Dr. Salerno recommends that the solution to the problems created by 'fractional banking' and government intervention is to change the banking industry. That means eliminating all the above mentioned conditions and placing the banks to operate in the 'free market' with other industries. He wants to FED to be forbidden to engage in creating banking reserves 'out of nothing'.


Next he gets to the core of 'free market' financing theory. He proposes that the monetary system be based on a 'genuine' gold standard. Gold coins would be used for market transactions and would also be held as reserves in banks. Banks would also be able again to issue their own bank notes as they were prior to the Civil War.

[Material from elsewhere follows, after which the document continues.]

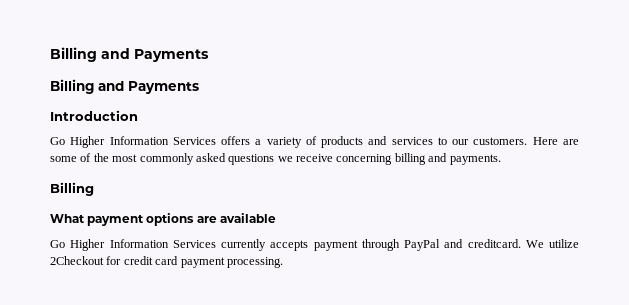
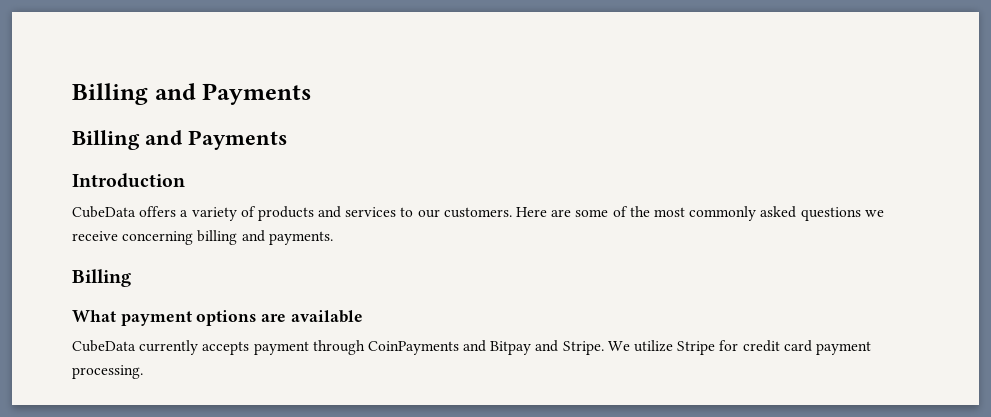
[50,136,216,148] Go Higher Information Services -> [72,206,136,218] CubeData
[50,239,521,251] Go Higher Information Services currently accepts payment through PayPal and creditcard. -> [72,340,604,355] CubeData currently accepts payment through CoinPayments and Bitpay and Stripe.
[50,256,104,265] 2Checkout -> [677,341,716,355] Stripe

He expounds further: "Once this mighty rollback of government intervention in banking is accomplished, each fractional - reserve - bank would be rigidly constrained by public confidence when issuing money-substitutes. One false step - one questionable loan, one imprudent emission of unbacked notes and deposits- would cause instant and extinction of is money subsitutes, a bank run, and insolvency." With his new system in place, he predicts that this 'ever-presen threat of insolvency' would 'compel' banks to refrain from further lending of their deposits payable on demand.

Nice to contemplate, but that is not what happened in the 19th century when the 'wild cat' banks issued their own bank notes - people did not realize the bank was insolvent until it was too late, and millions of dollars of investments and deposits were lost. Worse yet, the failure of one or two such banks triggered the 'run' he applauds on many other perfectly solvent banks because the public lost faith in all banks.


In conclusion he describes the process of bank lending under the conditions he would enforce. It would drastically reduce the ability of entrepreneurs to obtain loans for investing in new, untried, industries. It would greatly reduce the ability of individuals to finance new or existing homes. (He proposes mortgages of only 5 to 10 years duration, which would greatly increase the required down payments and make the monthly payments much larger.)


As I noted in the comments above, this is the opposite of the MMT concept. And both are pure fantasy.